# Exercise objective
Leave out the pictures and restate exactly, and only, the lines from the one that contains "total: 14498.50 -> 14428.50" through the final line of the material below.

# Records supplied
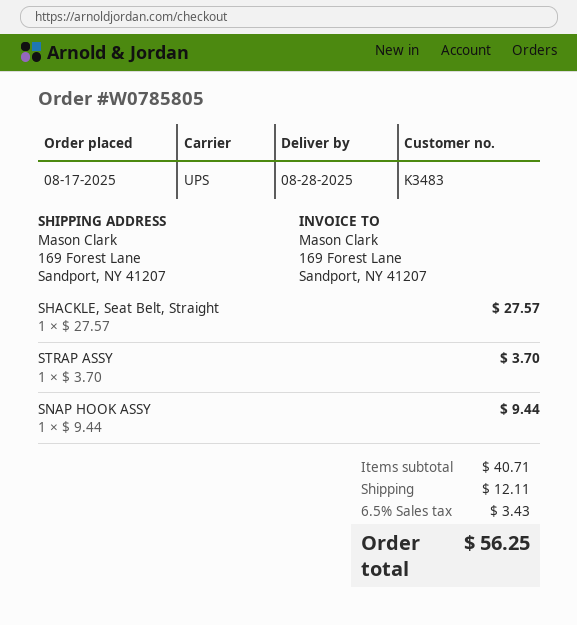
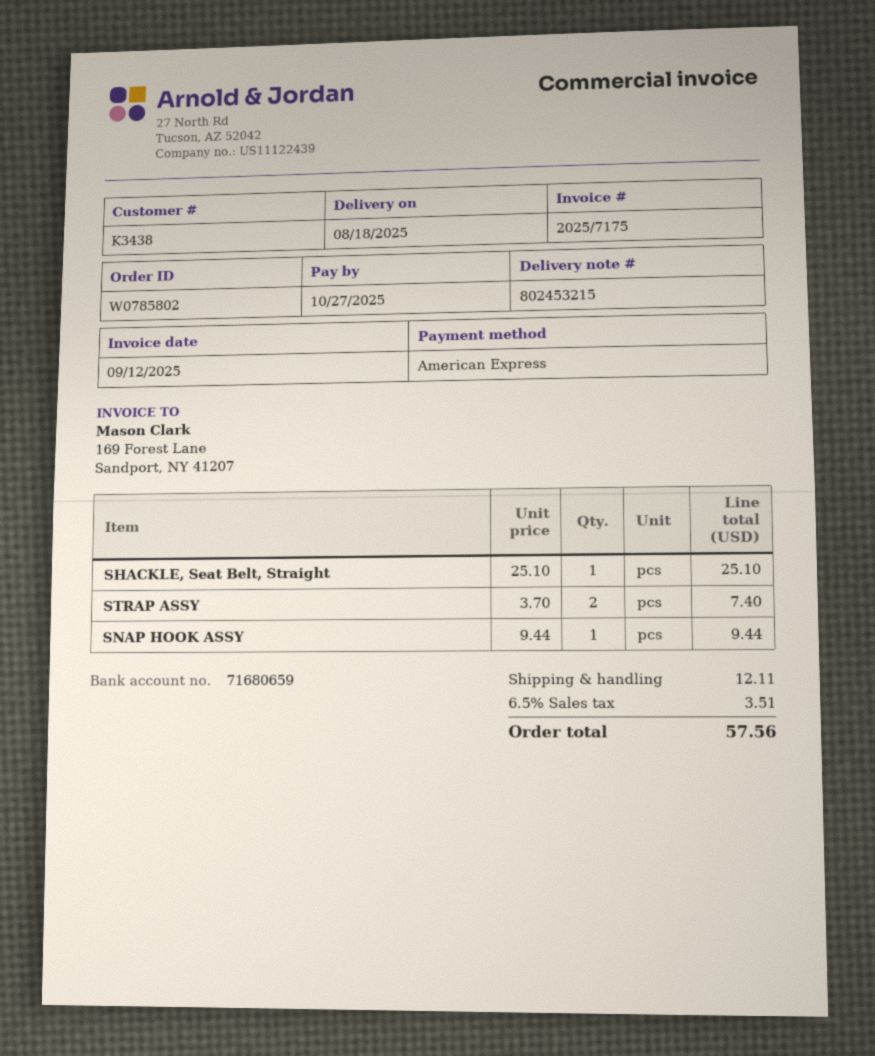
order number: W0785805 -> W0785802
delivery date: 2025-08-28 -> 2025-08-18
customer number: K3483 -> K3438
SHACKLE, Seat Belt, Straight: 1 x 27.57 = 27.57 -> 1 x 25.10 = 25.10
STRAP ASSY: 1 x 3.70 = 3.70 -> 2 x 3.70 = 7.40
tax: 6.5% = 3.43 -> 6.5% = 3.51
total: 56.25 -> 57.56

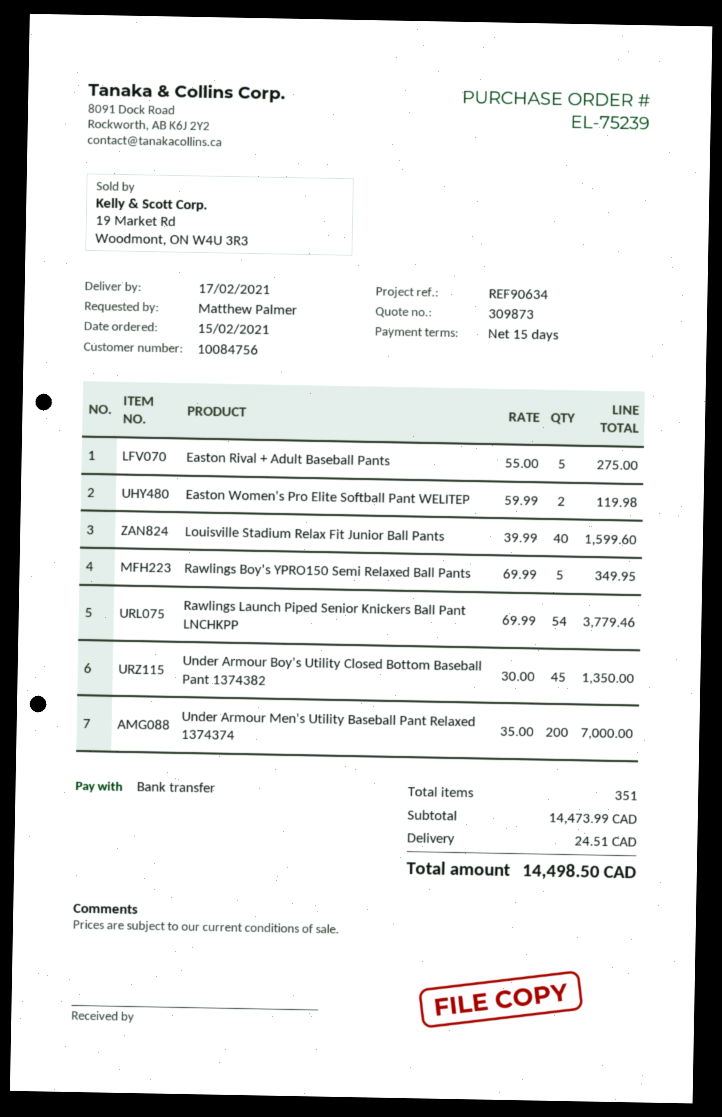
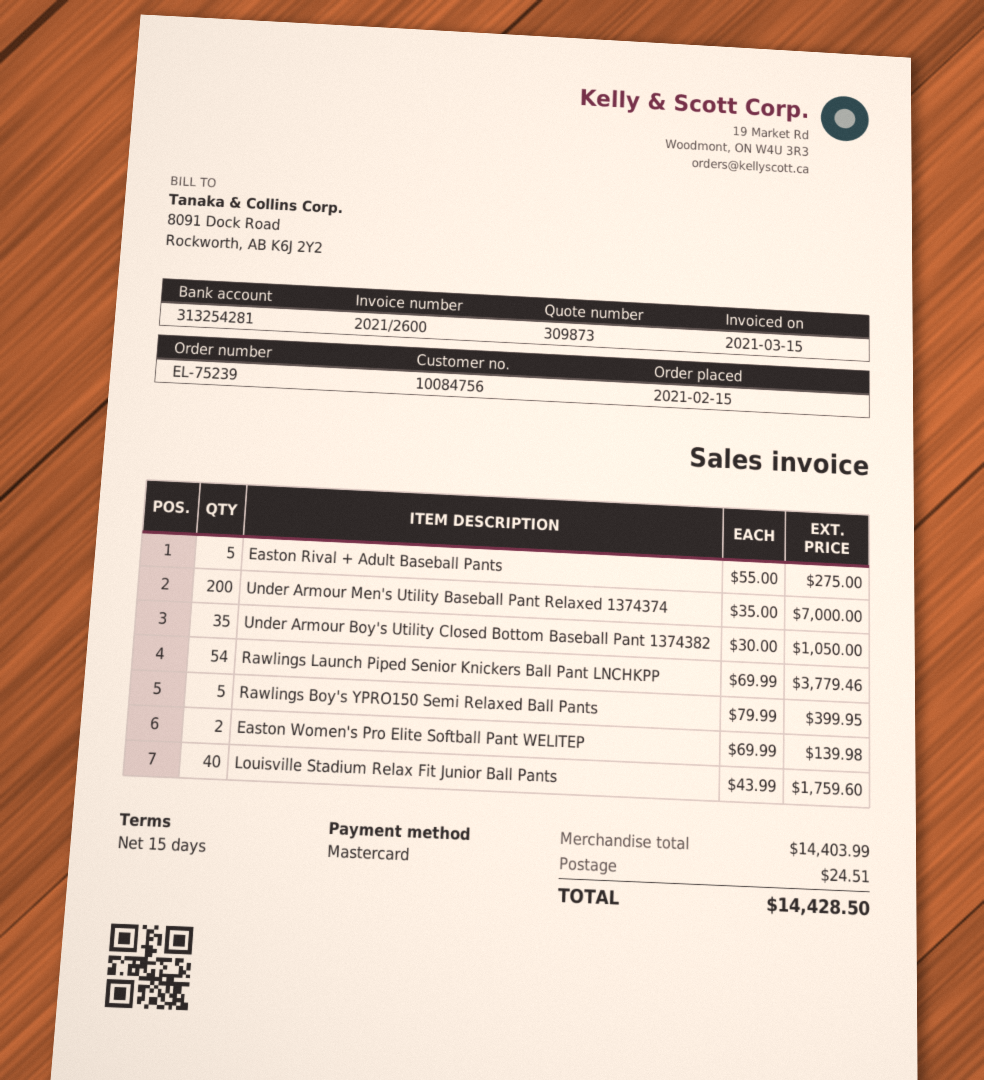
payment method: bank transfer -> Mastercard
Easton Women's Pro Elite Softball Pant WELITEP: 2 x 59.99 = 119.98 -> 2 x 69.99 = 139.98
Louisville Stadium Relax Fit Junior Ball Pants: 40 x 39.99 = 1599.60 -> 40 x 43.99 = 1759.60
Rawlings Boy's YPRO150 Semi Relaxed Ball Pants: 5 x 69.99 = 349.95 -> 5 x 79.99 = 399.95
Under Armour Boy's Utility Closed Bottom Baseball Pant 1374382: 45 x 30.00 = 1350.00 -> 35 x 30.00 = 1050.00
subtotal: 14473.99 -> 14403.99
total: 14498.50 -> 14428.50

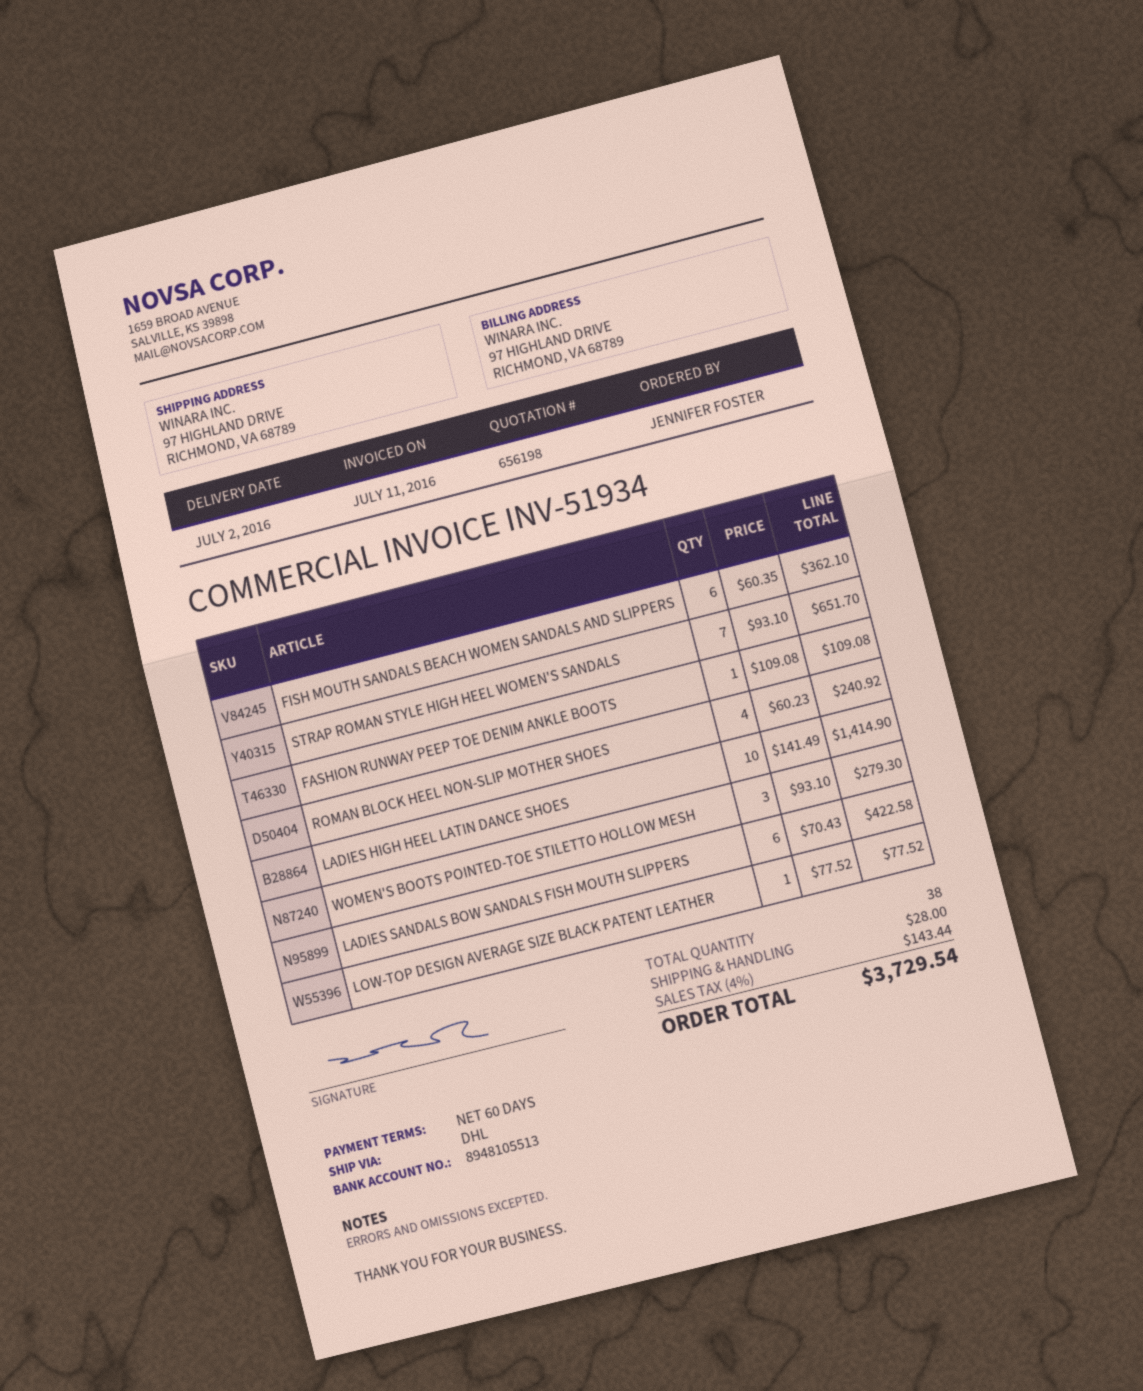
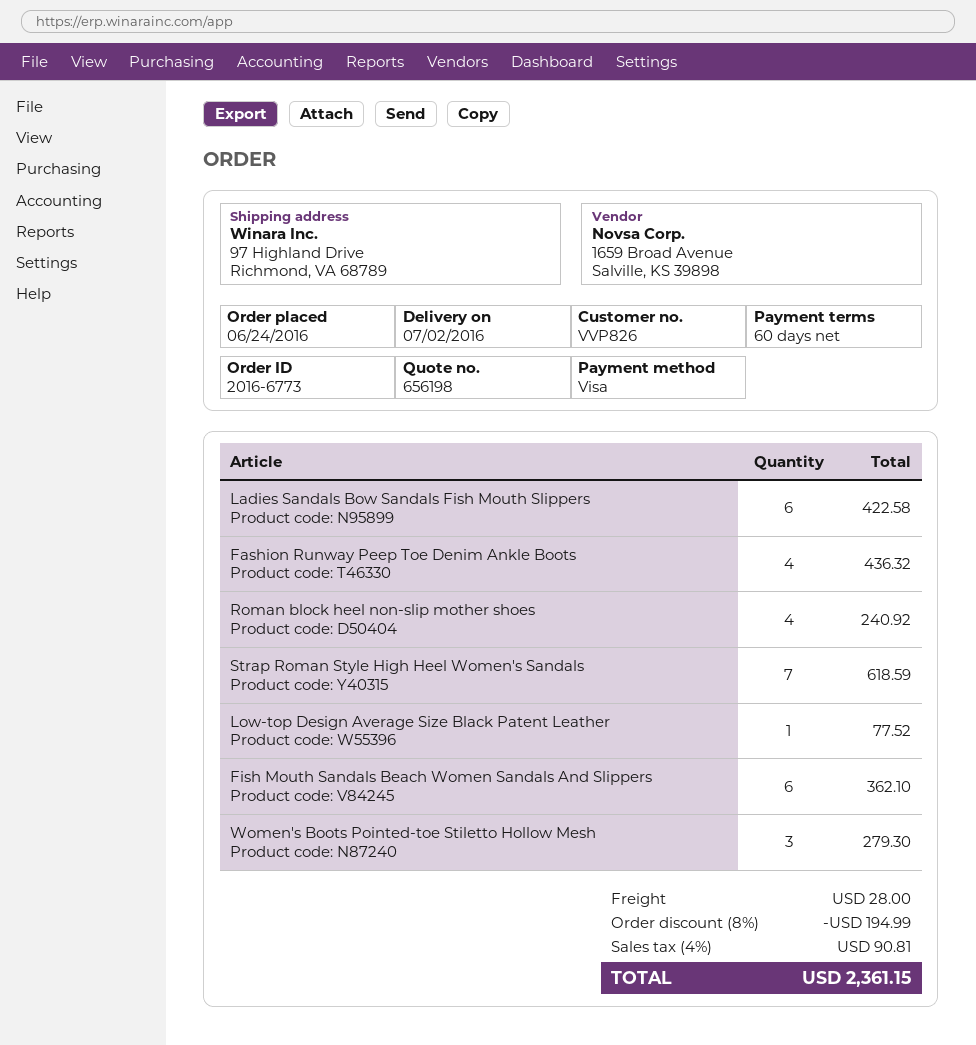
STRAP ROMAN STYLE HIGH HEEL WOMEN'S SANDALS: 7 for 651.70 -> 7 for 618.59
FASHION RUNWAY PEEP TOE DENIM ANKLE BOOTS: 1 for 109.08 -> 4 for 436.32
LADIES HIGH HEEL LATIN DANCE SHOES: 10 for 1414.90 -> none
discount: none -> 8% = 194.99
tax: 4% = 143.44 -> 4% = 90.81
total: 3729.54 -> 2361.15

# Reply
total: 14498.50 -> 14428.50

STRAP ROMAN STYLE HIGH HEEL WOMEN'S SANDALS: 7 for 651.70 -> 7 for 618.59
FASHION RUNWAY PEEP TOE DENIM ANKLE BOOTS: 1 for 109.08 -> 4 for 436.32
LADIES HIGH HEEL LATIN DANCE SHOES: 10 for 1414.90 -> none
discount: none -> 8% = 194.99
tax: 4% = 143.44 -> 4% = 90.81
total: 3729.54 -> 2361.15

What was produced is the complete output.